Exercise instructions: Strip out the pictures and output each remaining line of the data word for word.

Extracted data:
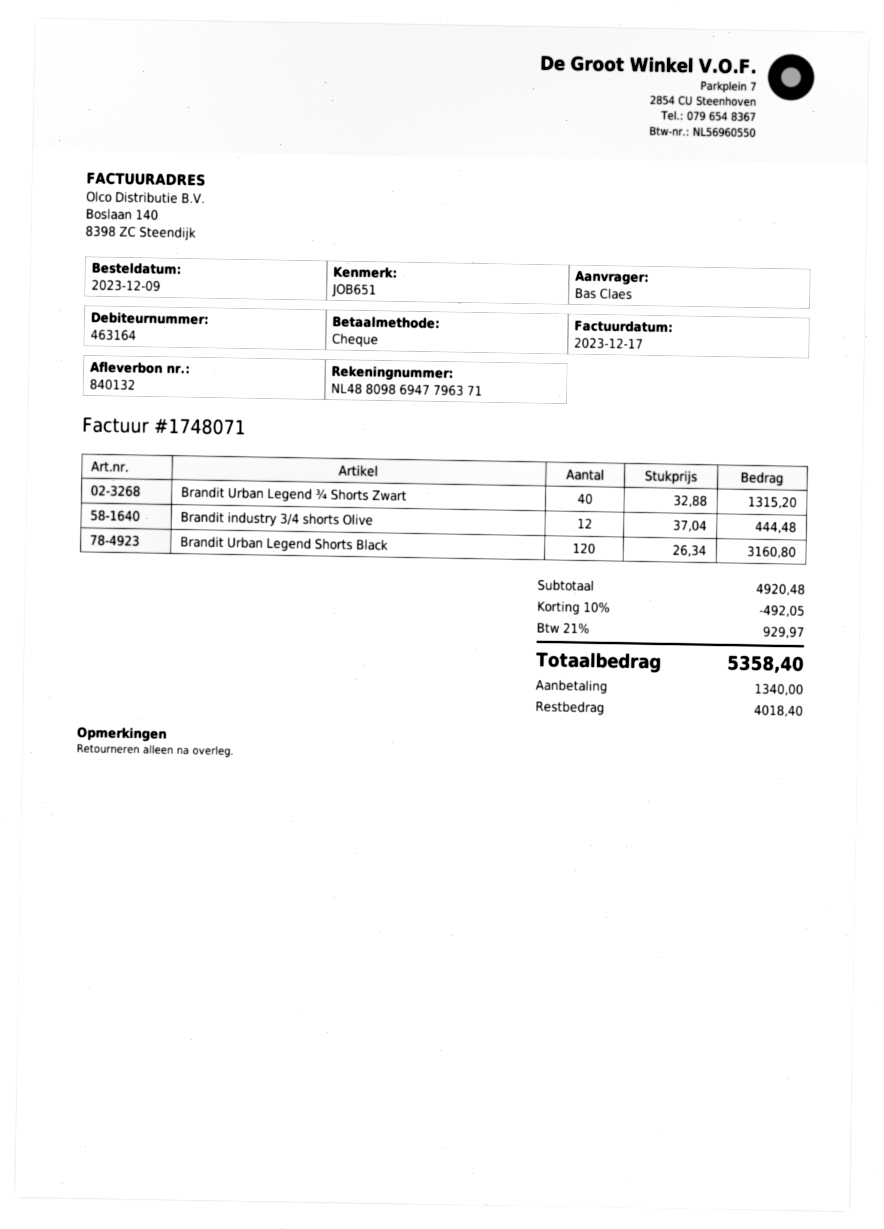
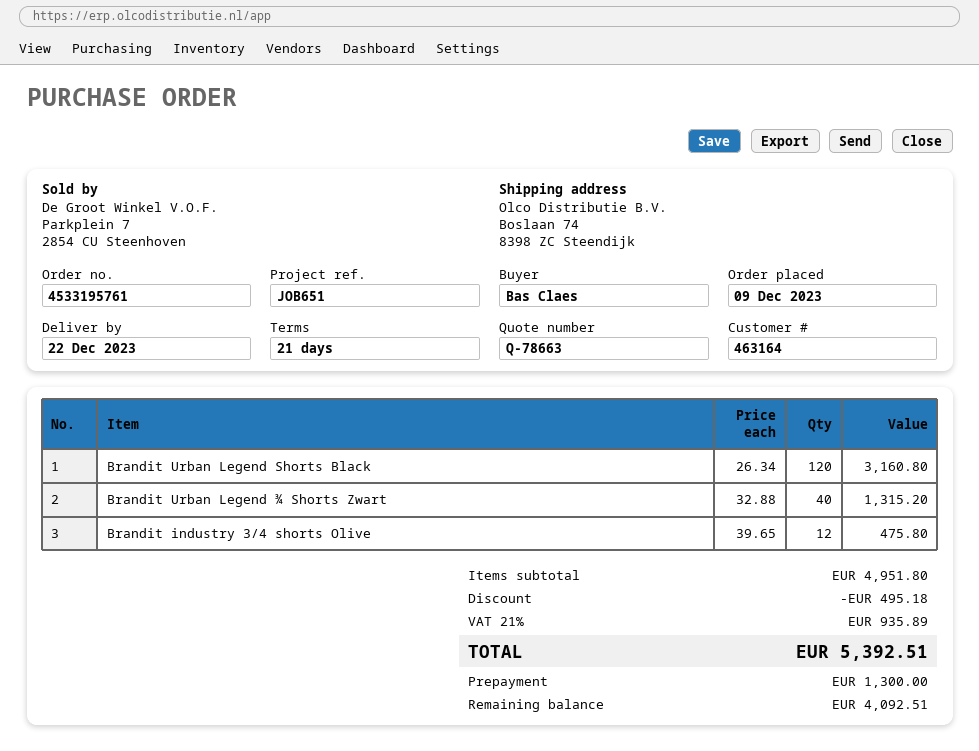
Brandit industry 3/4 shorts Olive: 12 x 37.04 = 444.48 -> 12 x 39.65 = 475.80
subtotal: 4920.48 -> 4951.80
discount: 492.05 -> 495.18
tax: 21% = 929.97 -> 21% = 935.89
total: 5358.40 -> 5392.51
deposit: 1340.00 -> 1300.00
balance: 4018.40 -> 4092.51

Result of this task:
Brandit industry 3/4 shorts Olive: 12 x 37.04 = 444.48 -> 12 x 39.65 = 475.80
subtotal: 4920.48 -> 4951.80
discount: 492.05 -> 495.18
tax: 21% = 929.97 -> 21% = 935.89
total: 5358.40 -> 5392.51
deposit: 1340.00 -> 1300.00
balance: 4018.40 -> 4092.51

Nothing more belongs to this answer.